### THE PROBLEM
When you transcribe the data below, reproduce every line exactly and leave each picture out.

(Before and after images)
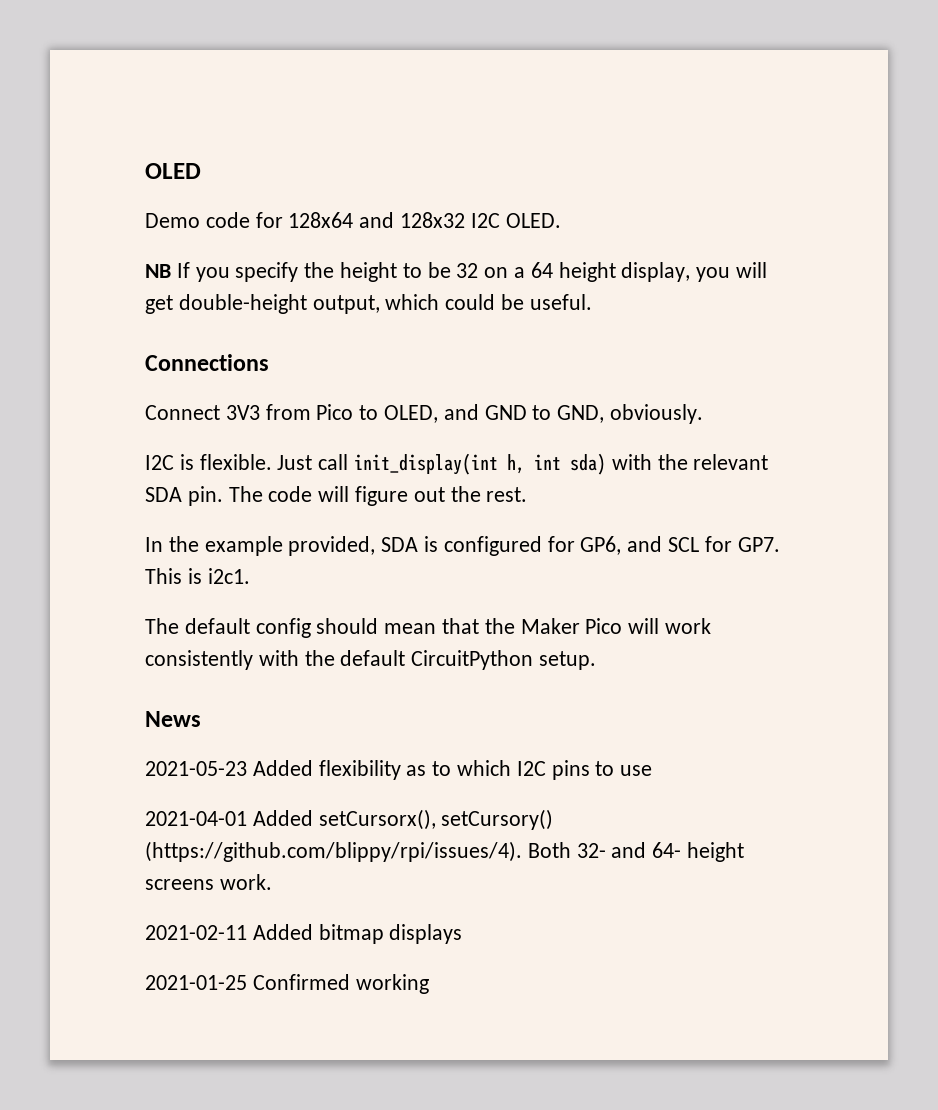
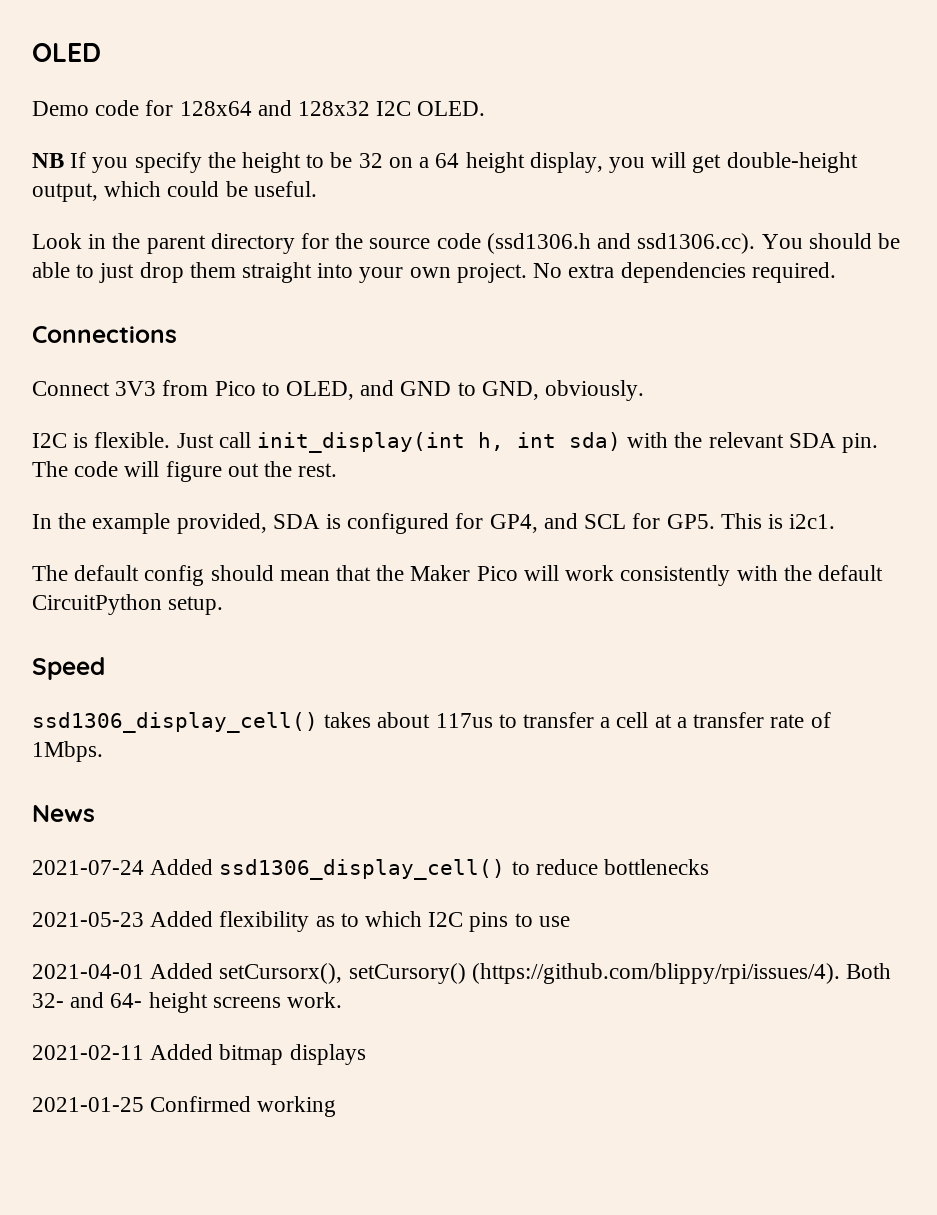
+ Look in the parent directory for the source code (ssd1306.h and ssd1306.cc). You should be able to just drop them straight into your own project. No extra dependencies required.
- In the example provided, SDA is configured for GP6, and SCL for GP7. This is i2c1.
+ In the example provided, SDA is configured for GP4, and SCL for GP5. This is i2c1.
+ Speed
+ ssd1306_display_cell() takes about 117us to transfer a cell at a transfer rate of 1Mbps.
  News
+ 2021-07-24 Added ssd1306_display_cell() to reduce bottlenecks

### SOLUTION TO THIS PROBLEM
+ Look in the parent directory for the source code (ssd1306.h and ssd1306.cc). You should be able to just drop them straight into your own project. No extra dependencies required.
- In the example provided, SDA is configured for GP6, and SCL for GP7. This is i2c1.
+ In the example provided, SDA is configured for GP4, and SCL for GP5. This is i2c1.
+ Speed
+ ssd1306_display_cell() takes about 117us to transfer a cell at a transfer rate of 1Mbps.
  News
+ 2021-07-24 Added ssd1306_display_cell() to reduce bottlenecks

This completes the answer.